I was enormously lucky to grow up in a house on Summergangs Road in East Hull, because it backed on to one of the most magical places in the city: East Park. You could get to it from our tiny back garden just by wriggling under the wooden fence, and once there the imaginative child was in a cornucopia of delight. Even today, in far away Southern California, whenever I think of the great floral clock in the middle of the park, and remember the scent of the Sweet William around it, a wonderful peace steals over me.

East Park Floral Clock 1960

It’s not surprising: there is evidence that from my earliest years I spent many happy hours in the vicinity of the clock, lying among the daisies.

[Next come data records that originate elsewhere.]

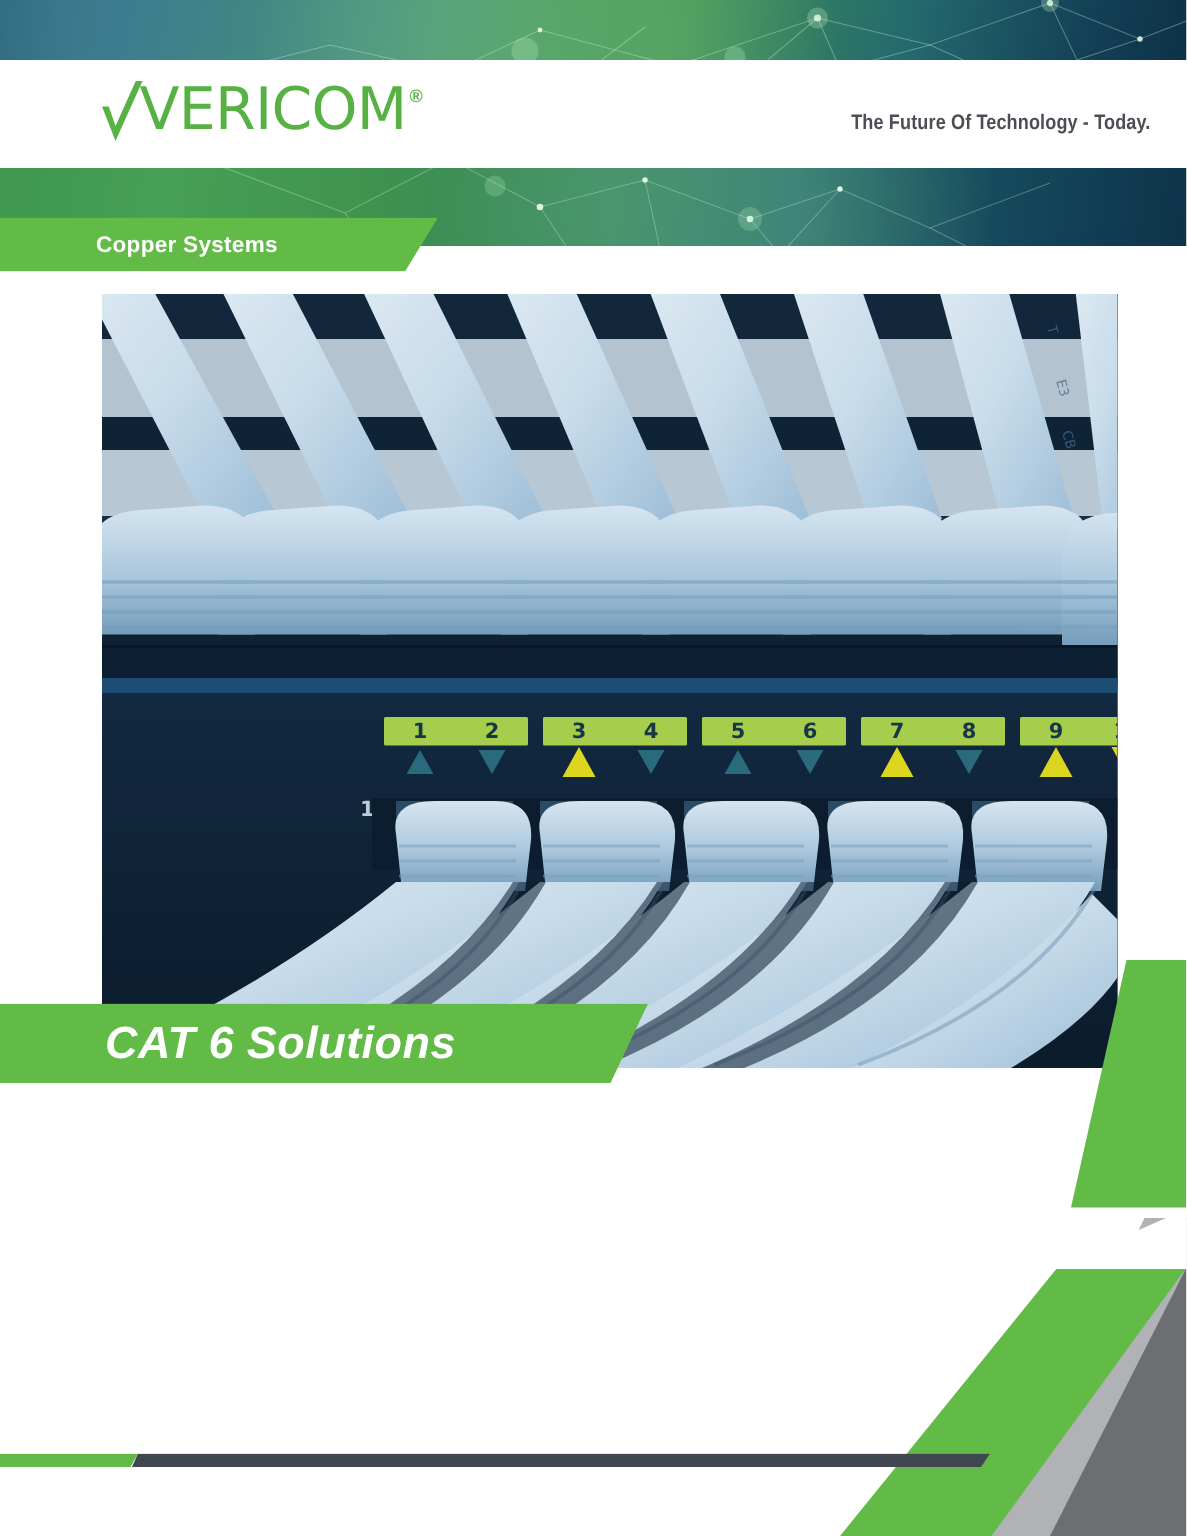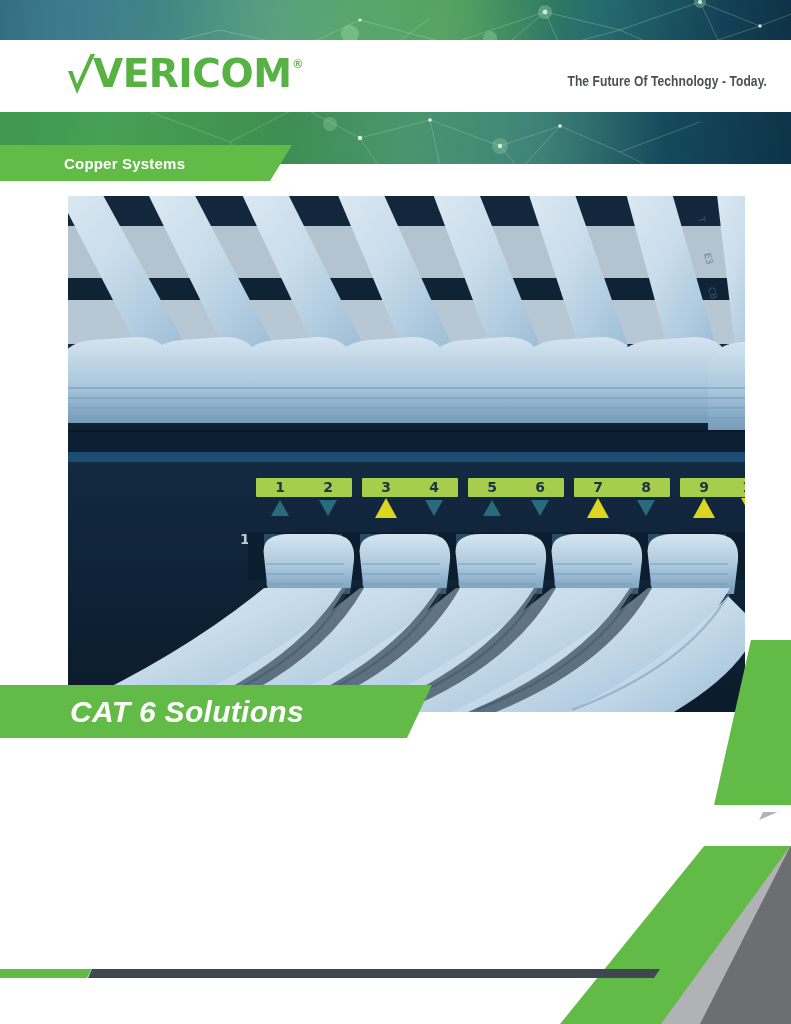"VERICOM" .logo-word { font-weight: 700 -> 400 }
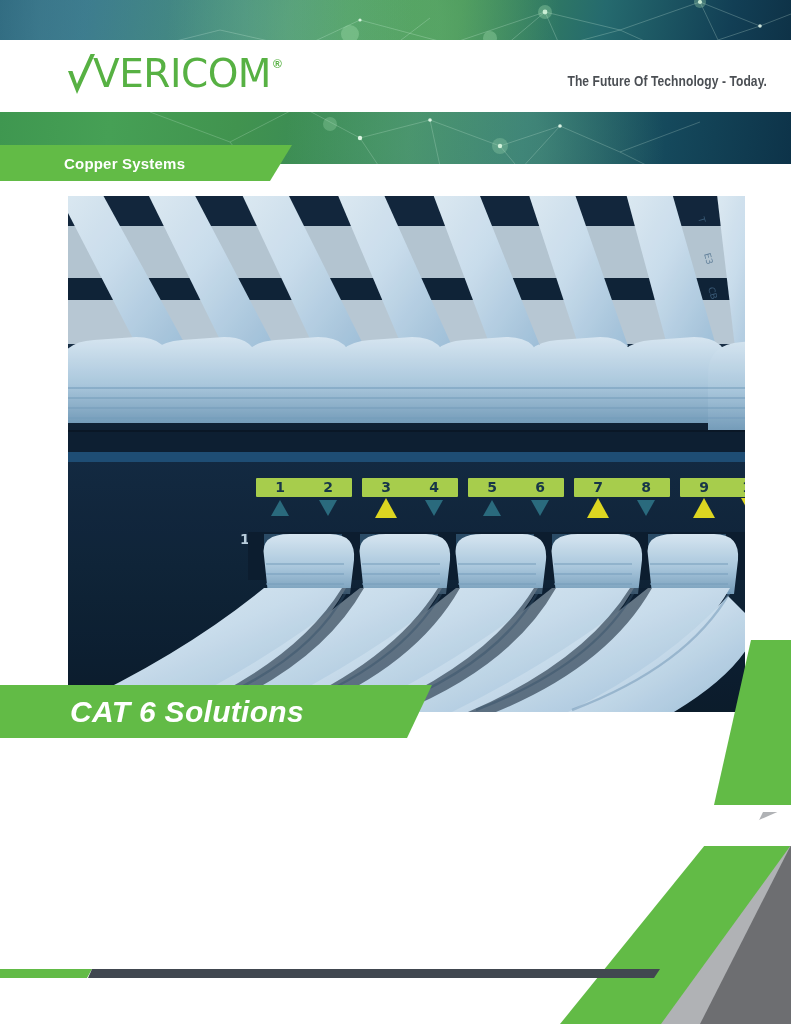"CAT 6 Solutions" .cat6-banner { margin-top: 16px -> none }
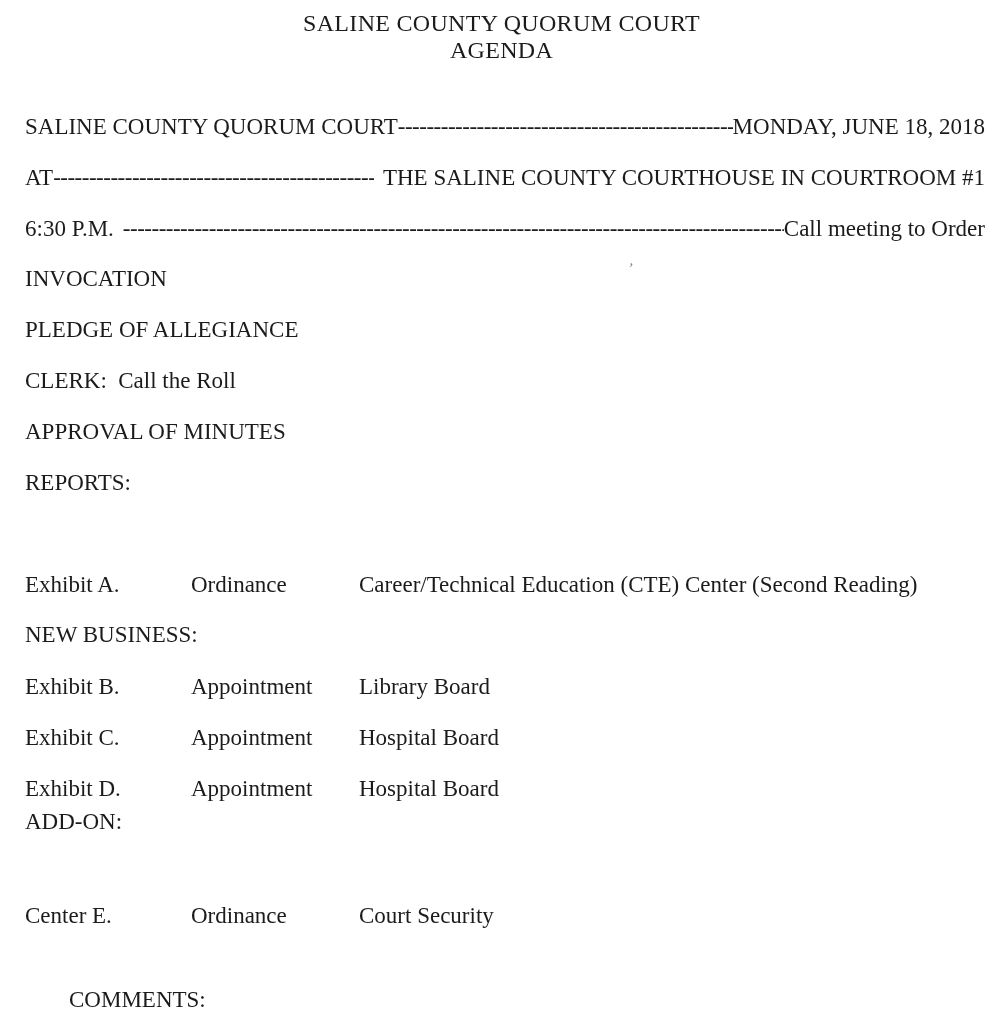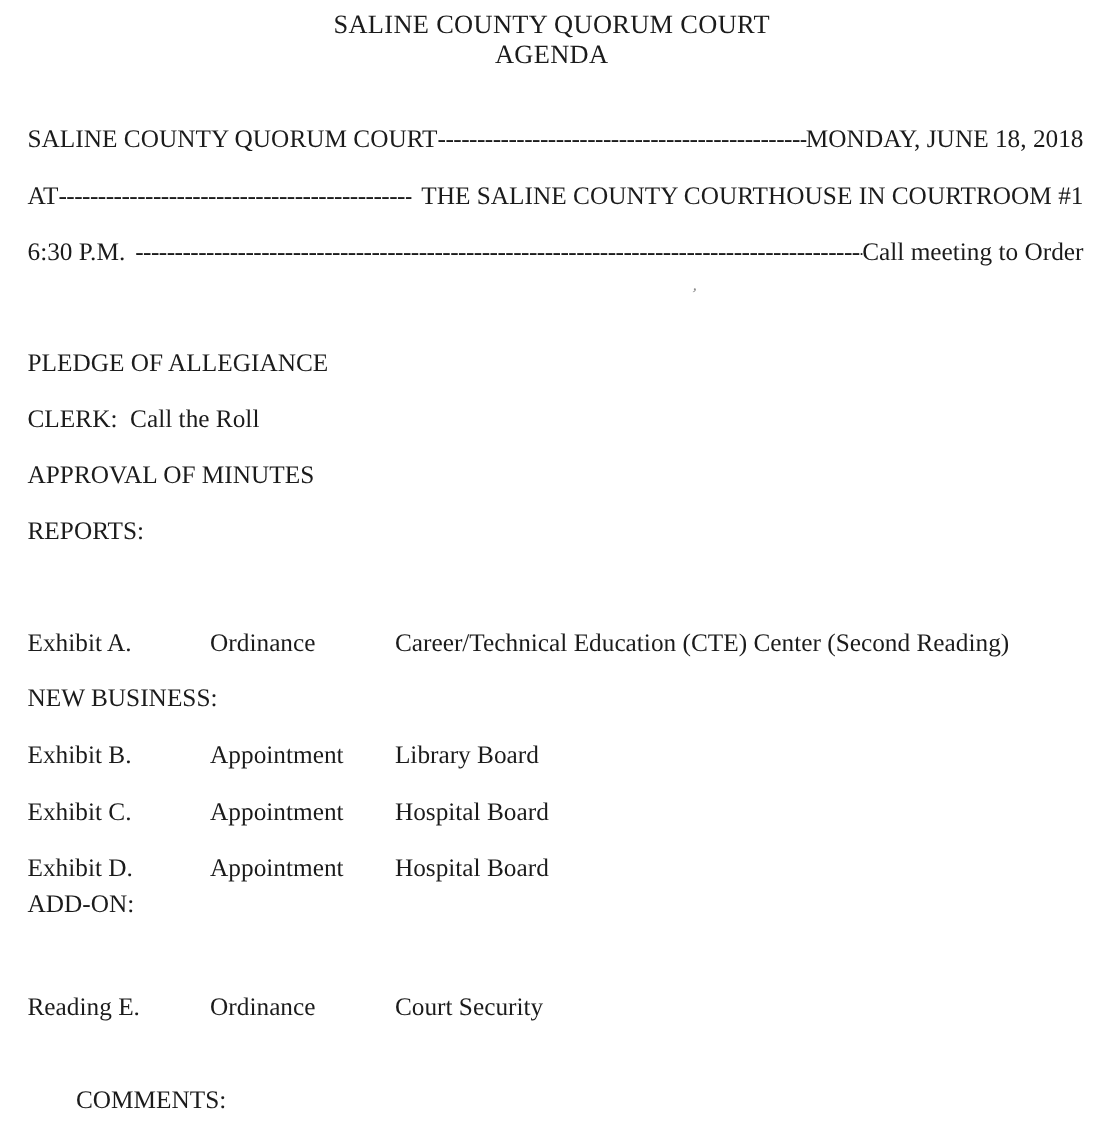"INVOCATION" div.abs { html: none -> <div>INVOCATION</div> }
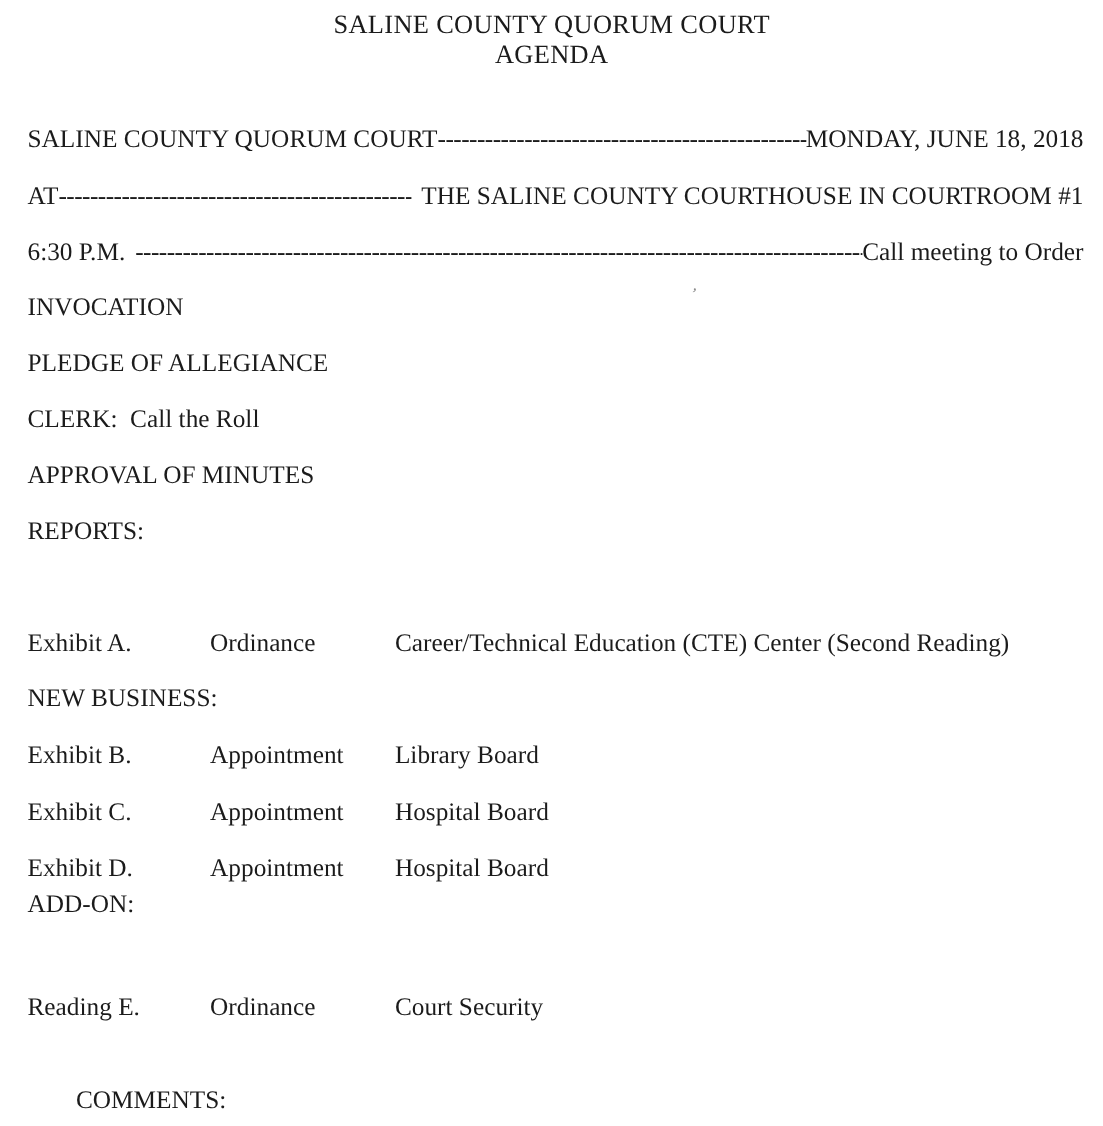"Reading E." span.ex-label { text: Reading -> Center }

Gavin and his Mum in East Park, Hull, 1950

Gavin and his Mum in East Park, Hull, 1950

 

I remember the longing I felt when, too young to be out, I lay our back bedroom on summer evenings, hearing the shouts and cries of the older children on the swings and roundabout, wishing I could be out there too.

roundabout inpRK

Then there was the yacht pond, where, apart from pushing model yachts out into the choppy waters, you could catch tiddlers in a net and put them in a jam-jar. Here I revealed a talent for escaping from my parents and falling in said pond, which led my mother to insist I be equipped with a pair of reins whenever my father took me there. I’m sure I managed to drop the stylish beret in the water before the day was out, though.

Fishing expedition in East Park. Note the reins in case I ran away

Fishing expedition in East Park. Note the reins in case I ran away

Or fell in (again)

Or fell in (again)

In the middle of the park there were The Rocks, a brilliant jumble of stones like the ruins of a medieval castle complete with a narrow chasm known romantically as the Khyber Pass. The pass was bisected by a massive studded wooden gate which looked like the entrance to a Moorish Palace and was ideal for when you were a Crusading Knight or a Foreign Legionnaire like Beau Geste. Those gates I found out recently, were actually reproductions of palace doors from Zanzibar shown at the 1924 Wembley Exhibition and I take my hat off to the ingenious councilor who managed to persuade the organisers of the exhibition to let these wonderful romantic objects be brought to Hull. I wonder where they are now?

 

Khyber Pass, East Park

Here is a picture of the Khyber Pass not long after it was built, looking much less exciting without the trees which had grown up around it by my time, and before the Moorish gates had been installed.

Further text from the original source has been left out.